Well, I do agree the last two sentences might've come out as more confrontative than I had in mind.
It's just that you have a tendency to get snarky when tensions are already (arguably) high. JHM is getting frustrated on my account, and now I'm a little on edge because I'm frustrating someone else, and I really dislike that. For the most part, I don't have any issue with snark at my expense (I mean, I've openly invited it time and time again), but there's a time and place.
I'm not asking you not to take the piss out, mind you, just not to do it when one or more participants in a thread are a little strung out.
^^^^ In retrospect, I think that I might have taken Vandro's statements in particular as more serious than they actually were. But that doesn't mean that they don't strike me as passive-aggressive and insulting.
Language is something that I take very seriously and has a deep emotional resonance for me, and despite how I might have sounded earlier, I really don't hold any language as superior to any other. To hear my own language degraded without a fair counterargument offends me to some degree, just as my ragging on Spanish or Serbian might well insult Vandro and Ironweaver respectively.
^^^ You have not. I am simply being oversensitive and a bit of a know-it-all.
Were this a different time or place, however, and were I less keyed up, I would have gladly sic'd Anne on you over the German thing...
Hmmm, to finish that thing. No reason to snark, if it's randomly pulling out irrelevant half-forgotten old quotes. Sounds more confrontative than relevant old quotes, if you ask me. But, I guess, I can see reason in what you ask for, so I'm gonna grant you that and let you guys duke it out on your own.
Miss Anne's linguistics, I guess, I'd snark over too, but I'm not gonna snark of those not present. So, as they say, "so yeah".
(edit: I mean, JHM, I don't speak Spanish, so if Vandro wrote something nasty enough, then I might've been simply wrong in my assessment of the thread.)
My Spanish is not exceptional, so I had to look up a few words, but the gist was basically what he already said, albeit in somewhat more offensive terms and with a bit of name-calling as a garnish.
Unrelated aside that Glenn might find useful: English does have the guttural n in the form of the -ng syllable coda.

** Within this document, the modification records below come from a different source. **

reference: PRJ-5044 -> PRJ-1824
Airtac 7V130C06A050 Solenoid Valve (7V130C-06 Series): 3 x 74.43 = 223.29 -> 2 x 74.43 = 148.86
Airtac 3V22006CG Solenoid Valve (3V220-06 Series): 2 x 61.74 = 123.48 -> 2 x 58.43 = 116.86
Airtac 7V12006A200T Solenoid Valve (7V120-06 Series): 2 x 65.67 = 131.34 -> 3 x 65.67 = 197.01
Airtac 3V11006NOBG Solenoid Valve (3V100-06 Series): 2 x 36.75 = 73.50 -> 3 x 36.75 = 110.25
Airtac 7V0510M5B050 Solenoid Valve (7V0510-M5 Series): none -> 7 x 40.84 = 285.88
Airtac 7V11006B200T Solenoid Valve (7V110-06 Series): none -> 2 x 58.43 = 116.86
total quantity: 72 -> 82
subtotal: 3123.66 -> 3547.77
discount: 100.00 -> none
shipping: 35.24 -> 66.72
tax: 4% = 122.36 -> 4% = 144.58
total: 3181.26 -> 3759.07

However, unlike in Cantonese and Okinawan, it does not have full syllabic or moraic value. As for the guttural ch, it does occur in Scottish, which is an offshoot of English.
I wonder if there's a language with an 1:1 SPR (That means every letter is always pronounced the same way) The only one I can think is latin, but even then there are some exceptions
I think Milos once said something about Serbian having the alphabet designed to work this way.
Indeed, I think that the Serbo-Croatian cyrillic script is the only one with perfectly phonemic orthography.
It's not much passive agressiveness as it is me being completely absurd. Prefacing a personal opinion with a flat-out insult because it makes me sound less serious.
^^ The Finnish variant on the Roman alphabet is similarly precise, at least according to the majority of linguistics texts that I have read. Aside from direct references to other languages and a few very archaic proper nouns, the correspondence between letter and sound is exact without duplicates in every major dialect.
^ I am not very good with tone in text, either in conveying or receiving it. I have gotten better, but I still have moments where it takes me a while. Having to mentally translate said text only made the distinction less clear because it required a certain degree of effort on my end to decipher what you were trying to get across, thus missing your point. I am sorry.
I think Slavic languages do rather well in this regard, although Russian written in Cyrillic has its bad moments.
So is Russian relatively phonetic or unphonetic? I've heard both.